The airline deliberately reduced its margins on international travel as it worked to strike a balance in delivering for shareholders, employees and customers, Qantas chief executive Vanessa Hudson said Thursday.
"That was a very deliberate investment in the customer, to get that balance right," Ms Hudson said.
The reduction in profit was also due to a fall in freight revenue and a $230 million investment to upgrade customer experiences, she said.
Of that, $100 million was spent renovating Qantas' airport lounges, with the airline also spending to upgrade its food and beverage offerings, its digital systems, its call centres and its loyalty programs.
"Both Qantas and Jetstar saw significant uplift in satisfaction," Ms Hudson said.
"I speak a lot to customers on planes and in airports, and what I hear and what they say to me is that things feel different, and that is actually a reflection of the incredible work of our people."

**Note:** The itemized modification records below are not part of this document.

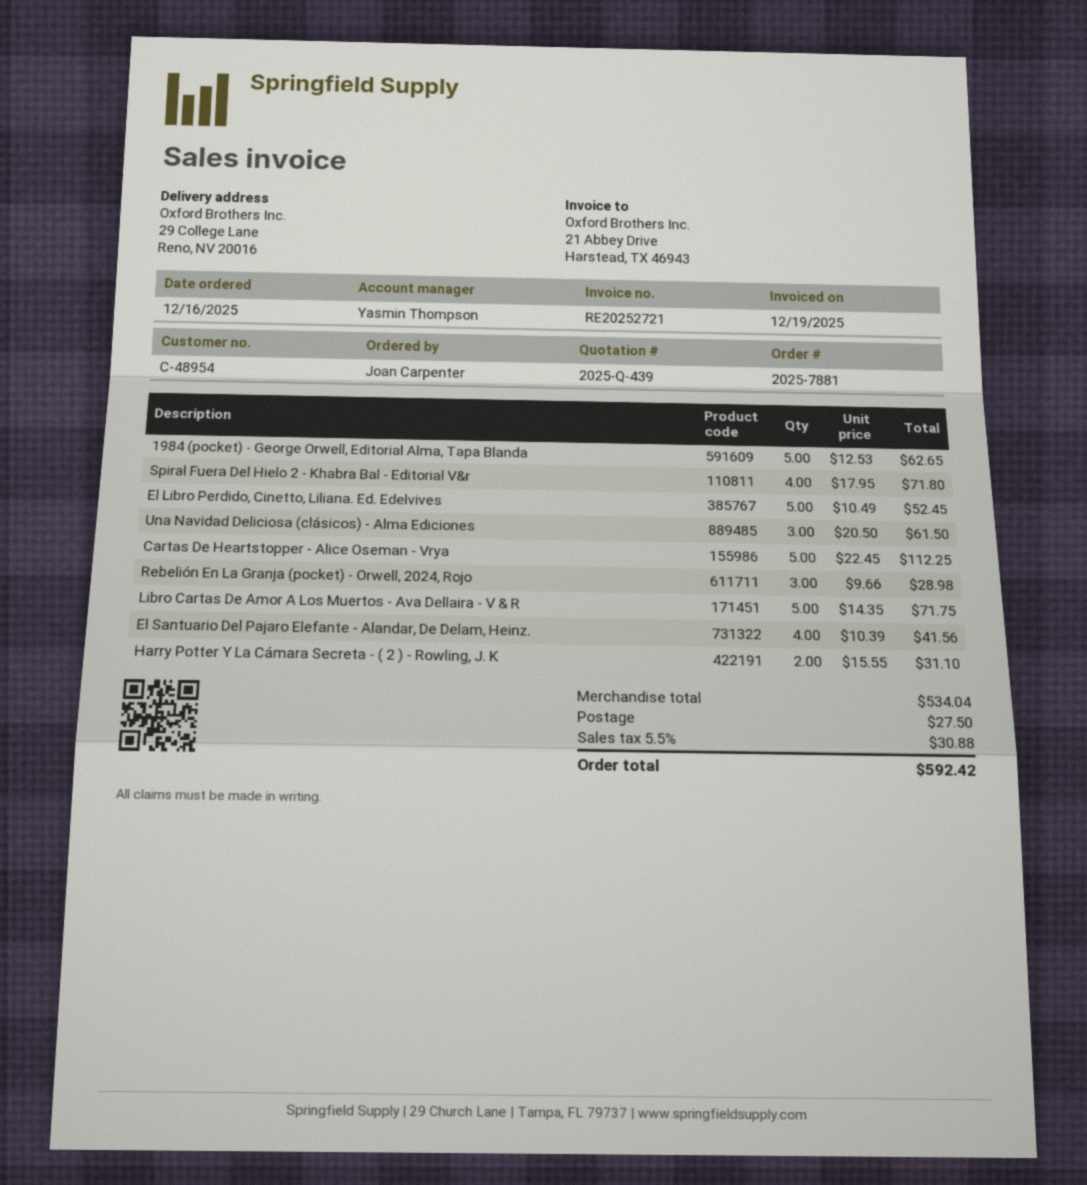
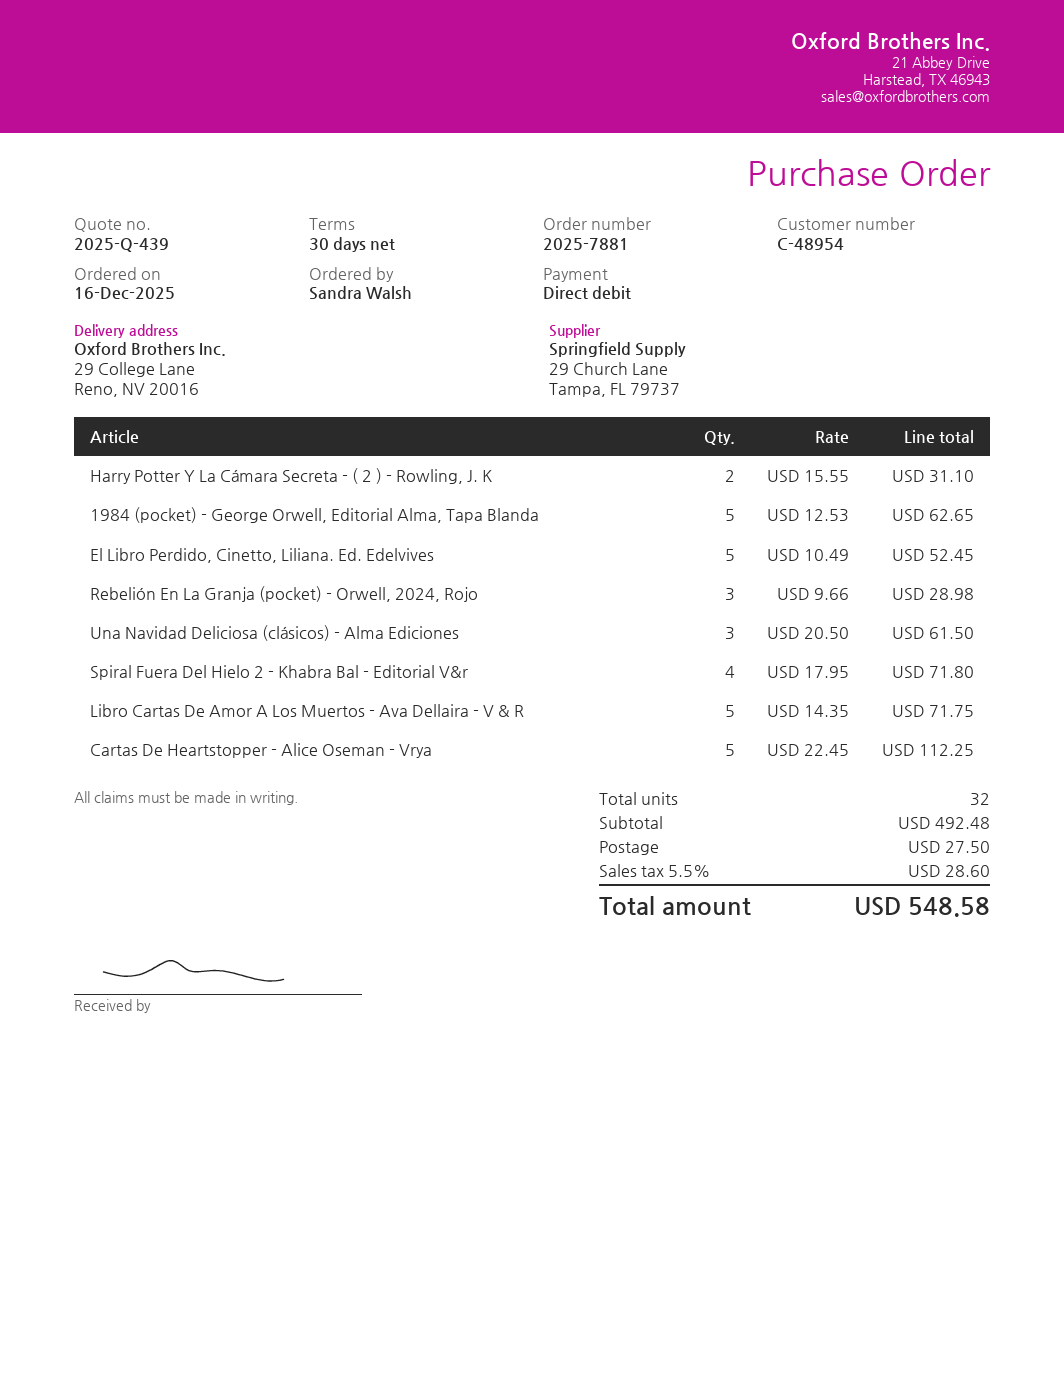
ordered by: Joan Carpenter -> Sandra Walsh
El Santuario Del Pajaro Elefante - Alandar, De Delam, Heinz.: 4 x 10.39 = 41.56 -> none
subtotal: 534.04 -> 492.48
tax: 5.5% = 30.88 -> 5.5% = 28.60
total: 592.42 -> 548.58

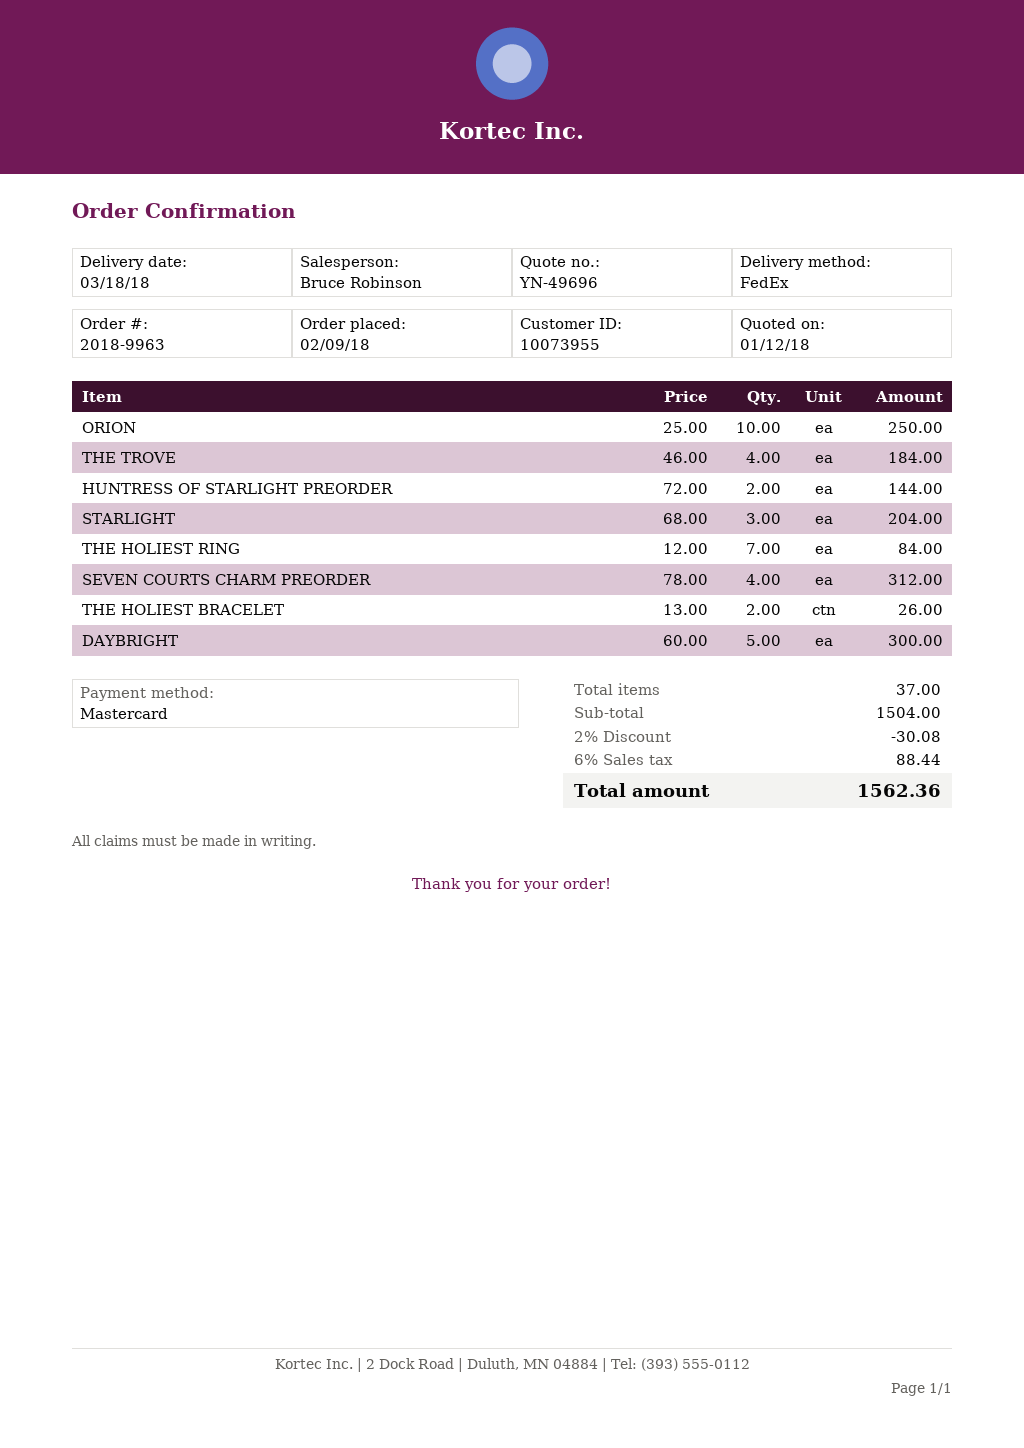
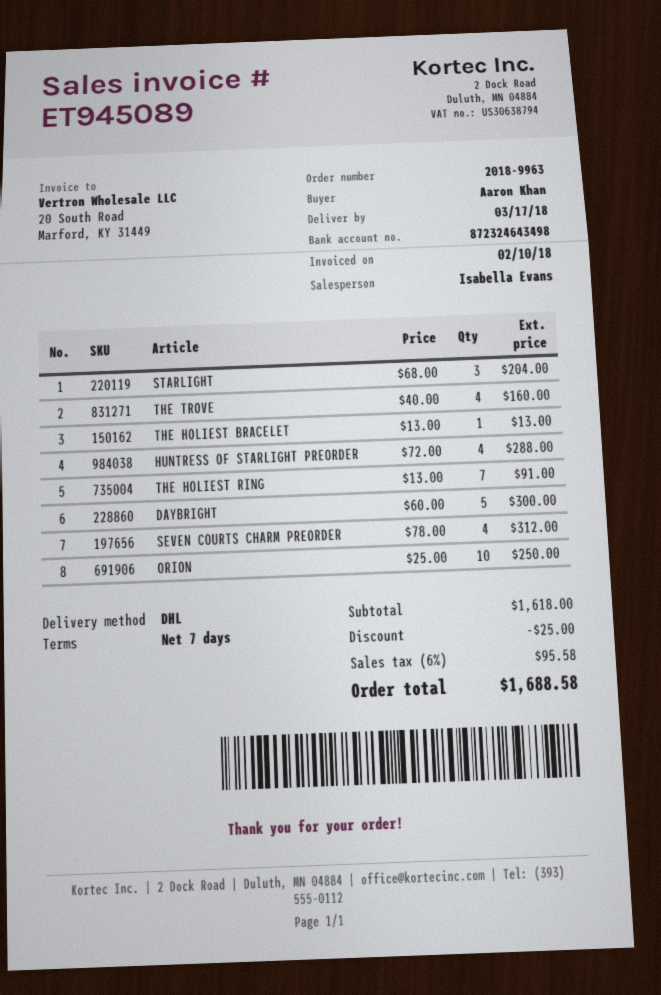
delivery date: 2018-03-18 -> 2018-03-17
sales rep: Bruce Robinson -> Isabella Evans
shipping method: FedEx -> DHL
THE TROVE: 4 x 46.00 = 184.00 -> 4 x 40.00 = 160.00
HUNTRESS OF STARLIGHT PREORDER: 2 x 72.00 = 144.00 -> 4 x 72.00 = 288.00
THE HOLIEST RING: 7 x 12.00 = 84.00 -> 7 x 13.00 = 91.00
THE HOLIEST BRACELET: 2 x 13.00 = 26.00 -> 1 x 13.00 = 13.00
subtotal: 1504.00 -> 1618.00
discount: 30.08 -> 25.00
tax: 6% = 88.44 -> 6% = 95.58
total: 1562.36 -> 1688.58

But she acknowledged there was more work to be done. Qantas' customer satisfaction score under a widely used survey rose 16 points in the past 13 months, standing at a 67 out of 100, she said.
"To give you a reference point, when Qantas had the highest reputation in the country, that score was 80," Ms Hudson.
"Our ambition is to get back to being the the best and that pride in the national carrier, and so we feel really confident in the momentum that we've got behind that, but there is still lot more to do, and that is what we're going to focus on this year."
With aircraft manufacturers still experiencing supply chain issues, Qantas now expects the first of 28 Airbus A321XLRs it ordered to arrive in April.
The 197-seat, single-aisle aircraft are more spacious and have a longer range than the Boeing 737s they are replacing, enabling more direct flights to Southeast Asia.
Qantas also announced it had reached an agreement with the Flight Attendants Association Australia to increase the pay of 800 short-haul cabin crew, after the Albanese government in December passed "same job, same pay" legislation that made it illegal for labour hire workers to be paid less than regular employees.
The short haul cabin crew had been employees of a wholly owned Qantas subsidiary, QF Cabin Crew Australia.
The airline also announced on Thursday a further share buy-back of up to $400 million and said it was looking to resume paying dividends in the second half.
Qantas does not currently have franking credits, so paying a dividend now would not be tax efficent, chief financial officer Rob Marcolina indicated.